This is an open-access article distributed under the terms of the Creative Commons Attribution License (https://creativecommons.org/licenses/by/4.0/), which permits unrestricted use, distribution, and reproduction in any medium, provided the original work, first published in JMIR Pediatrics and Parenting, is properly cited. The complete bibliographic information, a link to the original publication on https://pediatrics.jmir.org, as well as this copyright and license information must be included.

Background

Juvenile idiopathic arthritis (JIA) is a chronic rheumatic condition requiring long-term, multidisciplinary treatment, which consumes significant health care resources and family energy. This study aims to analyze the effectiveness of digital interventions on patient outcomes in individuals with JIA.

Objective

This meta-analysis aimed to evaluate the impact of digital interventions on alleviating symptoms and improving overall well-being in children and adolescents with JIA.

Methods

A systematic search of 5 databases identified randomized controlled trials assessing the impact of digital interventions on physiological and psychological outcomes in adolescents and children (average age ≤19 y). Outcomes included pain, physical activity, health-related quality of life, self-efficacy, and disease-related issues. A total of 2 reviewers independently screened papers and extracted data on intervention functionalities and outcomes, assessing the risk of bias. A meta-analysis using a random-effects model synthesized the results.

Results

The review included 11 studies involving 885 patients with JIA. Digital interventions included educational (eg, self-management training), therapeutic (eg, pain management), and behavioral (eg, promoting physical activity) approaches. These were delivered through websites, telephone consultations, video conferences, apps, and interactive games, with durations ranging from 8 to 24 weeks and no clear link observed between intervention length and outcomes. Compared with conventional control groups, digital interventions were significantly effective in alleviating pain (standardized mean difference [SMD] −0.19, 95% CI −0.35 to −0.04) and enhancing physical activity levels (SMD 0.37, 95% CI 0.06-0.69). Marginal improvements in health-related quality of life, self-efficacy, and disease-related issues were observed, but these did not reach statistical significance (SMD −0.04, 95% CI −0.19 to 0.11; SMD 0.05, 95% CI −0.11 to 0.20; and SMD 0.09, 95% CI −0.11 to 0.29, respectively). The Grading of Recommendations, Assessment, Development, and Evaluation (GRADE) approach rated the quality of evidence for pain, health-related quality of life, self-efficacy, and disease-related issues as moderate, while the evidence quality for physical activity was assessed as low.

Conclusions

Digital interventions can alleviate pain and enhance physical activity in patients with JIA. However, given the limited sample size and high risk of bias in some studies, further high-quality research is needed to improve the treatment and management of JIA.

Trial Registration

PROSPERO CRD42023471223; https://www.crd.york.ac.uk/PROSPERO/view/CRD42023471223

juvenile idiopathic arthritisdigital interventionapplicationchildren health carepediatricsIntroduction

Juvenile idiopathic arthritis (JIA) is a prevalent chronic rheumatic ailment affecting children, causing joint pain and inflammation that can disrupt their daily lives [1]. During flare-ups, it can hinder academic performance, social interactions, and normal activities [2], while the complexity of treatment and associated complications further strain health care systems and drive up costs [3-6]. Since JIA requires ongoing monitoring and treatment [7,8], patients face a lifelong responsibility for managing the disease as they grow older [9]. Consequently, patients are encouraged to actively engage in lifestyle modifications and health-related decision-making [10]. Physical activity, including aerobic fitness and strength training, is recognized as a helpful nondrug intervention, offering potential benefits in improving overall well-being and lessening the impact of JIA symptoms [11-13].
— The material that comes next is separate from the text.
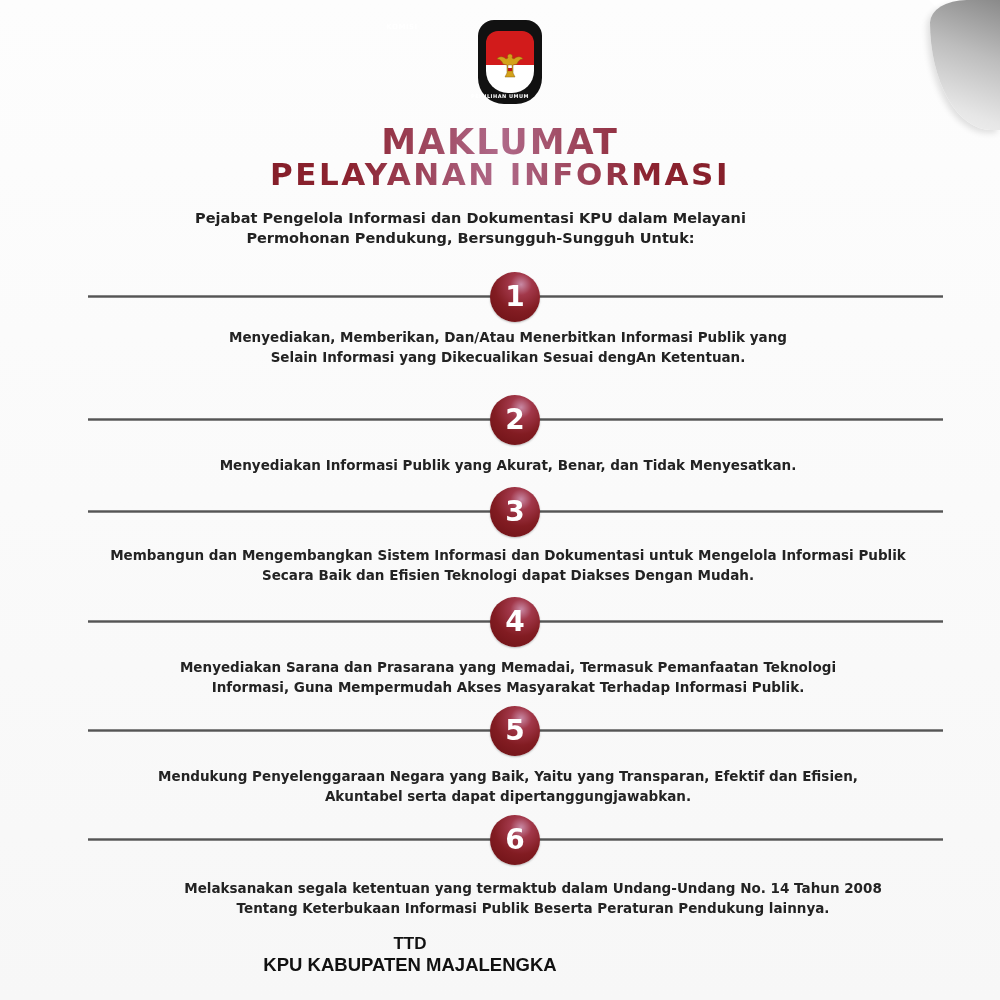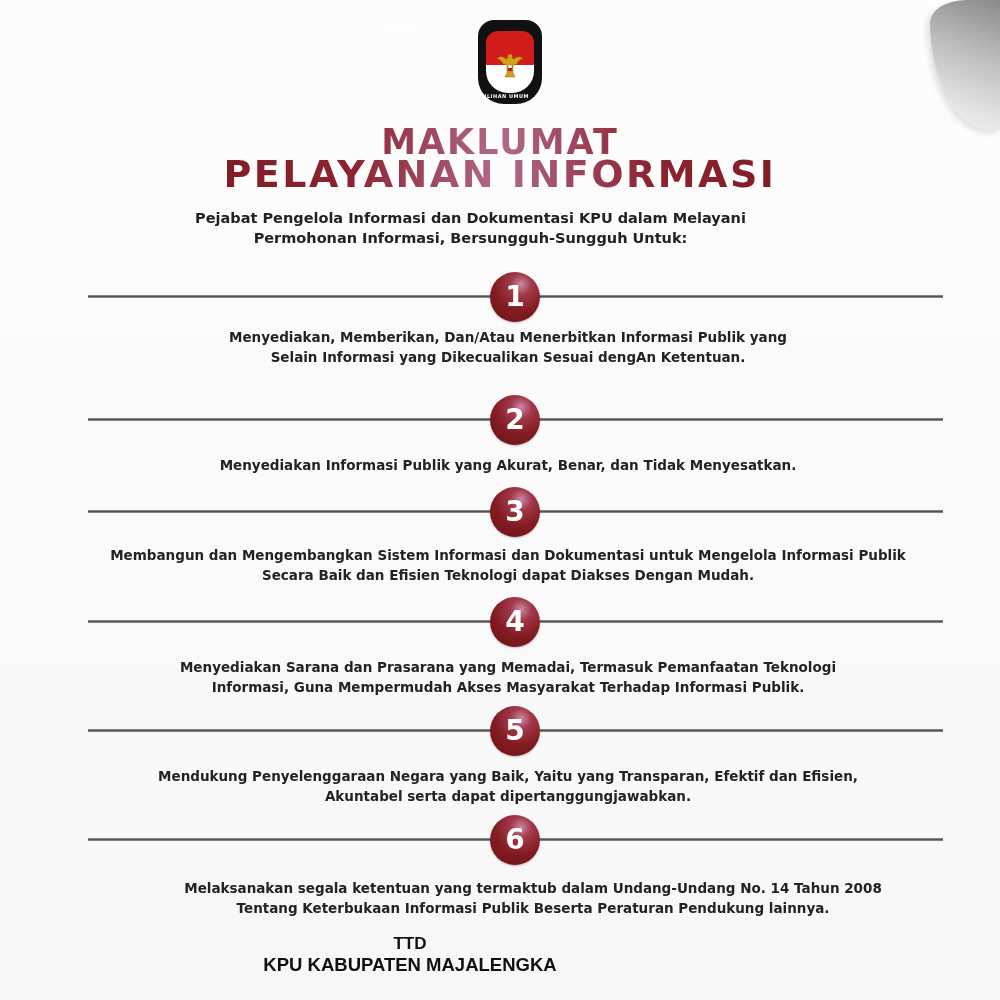"PELAYANAN INFORMASI" .title-2 { font-size: 38px -> 31px }
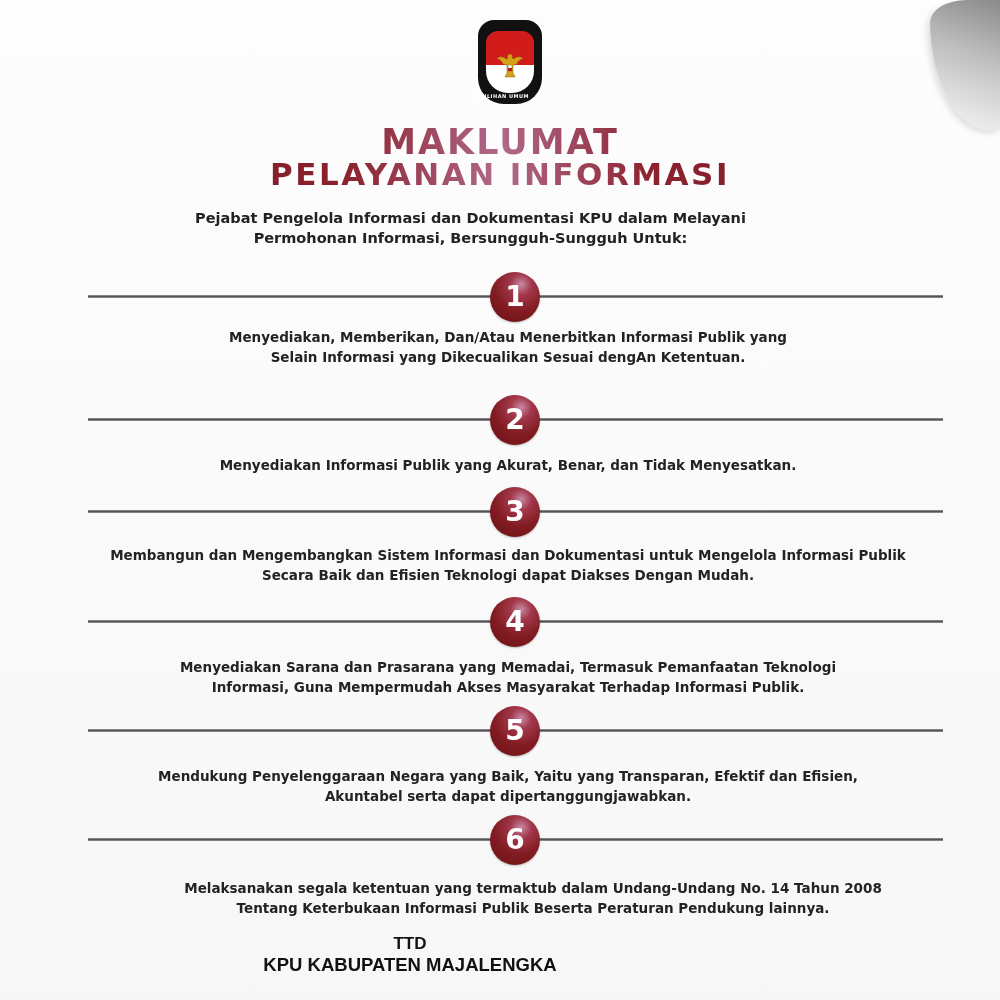"Permohonan Informasi, Bersungguh-Sungguh" span { text: Informasi -> Pendukung }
Internet-based digital tools, including mobile applications, websites, and other platforms, have become essential components of nonpharmaceutical interventions. These tools enable remote interaction and offer timely responses, making health care resources more accessible [14]. They can provide tailored rehabilitation interventions for pediatric chronic diseases and transitional care [15], such as fostering healthy behavioral habits through social media–based peer coaching [16]. Several mobile medical applications have been developed for adolescents and young individuals with JIA [17-22]. However, the research on their effectiveness has yielded varied results. While some studies have shown promising outcomes in terms of pain alleviation and physical function improvement, others have not replicated these results [22-24]. This variability in research findings highlights the need for further investigation and systematic evaluation to better understand the most effective components and digital health solutions in this domain, ensuring an accurate assessment of the evidence.
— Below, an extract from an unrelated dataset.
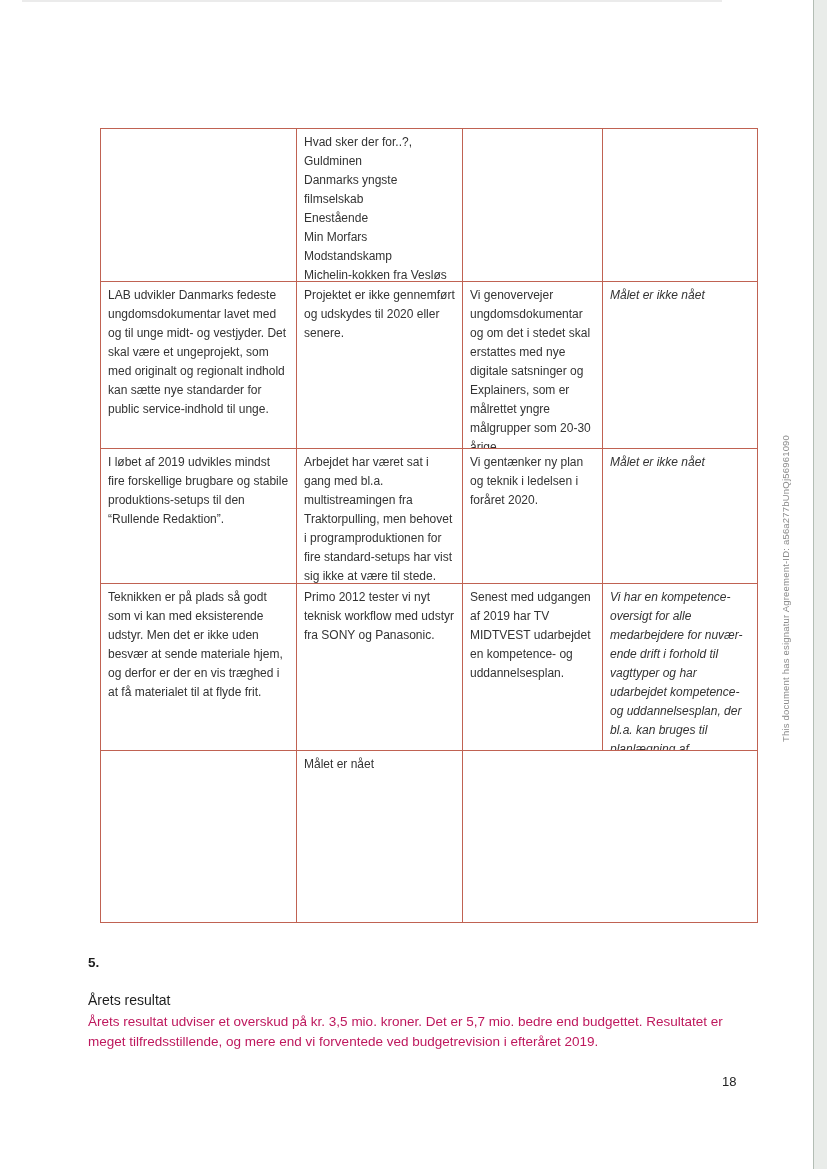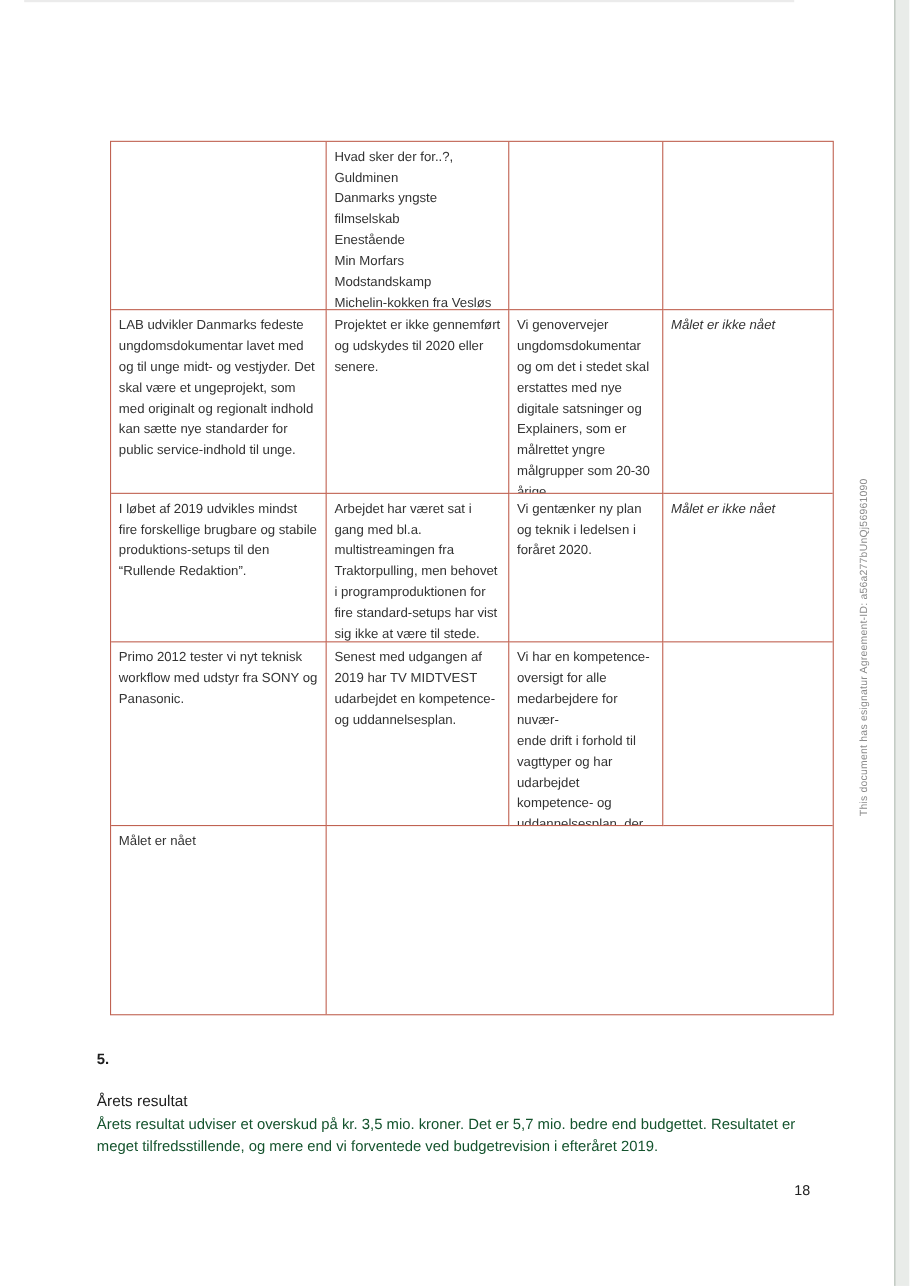"Teknikken er på plads så" div.cell { html: none -> <div>Teknikken er på plads så godt som vi kan med eksisterende udstyr. Men det er ikke uden besvær at sende materiale hjem, og derfor er der en vis træghed i at få materialet til at flyde frit.</div> }
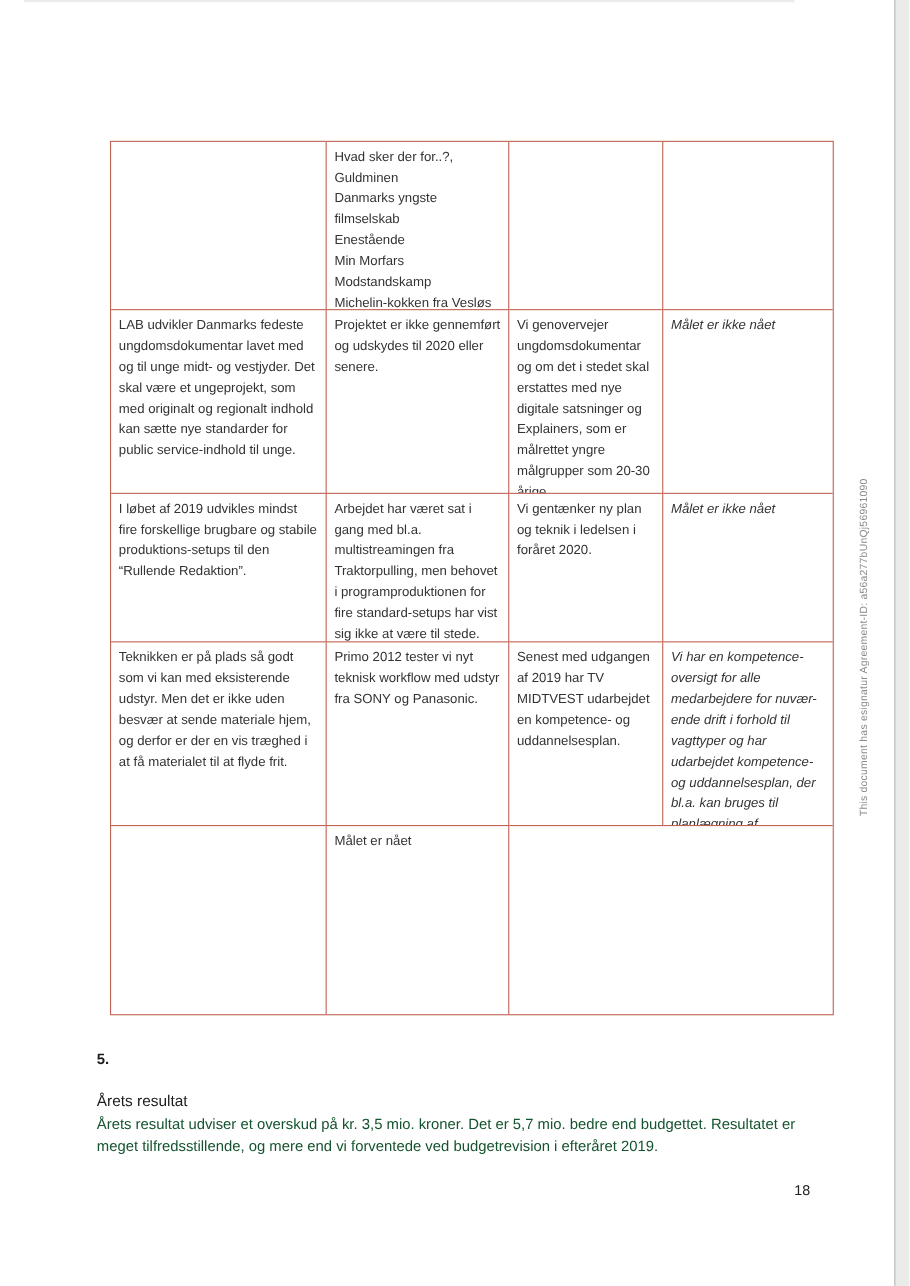"Årets resultat udviser et overskud" .body-par { color: #14532d -> #be185d }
To date, previous reviews have assessed the effectiveness of mobile and e-medical interventions in aiding children and adolescents with JIA [25,26]. However, existing reviews have not focused on analyzing randomized controlled trials (RCTs), which could yield more precise results and reduce heterogeneity. The inclusion of only a minimal number of relevant outcomes (n≤3) in some meta-analyses, such as physical activity, limits the interpretation of findings cautiously and results in the absence of an effective theory of digital interventions for patients with JIA. Consequently, it remains unclear whether such interventions enhance clinical outcomes. Furthermore, as research on mobile medical interventions for JIA patients continues to evolve, it is essential to promptly integrate new research findings. This underscores the necessity for a fresh comprehensive evaluation of clinical interventions in this domain.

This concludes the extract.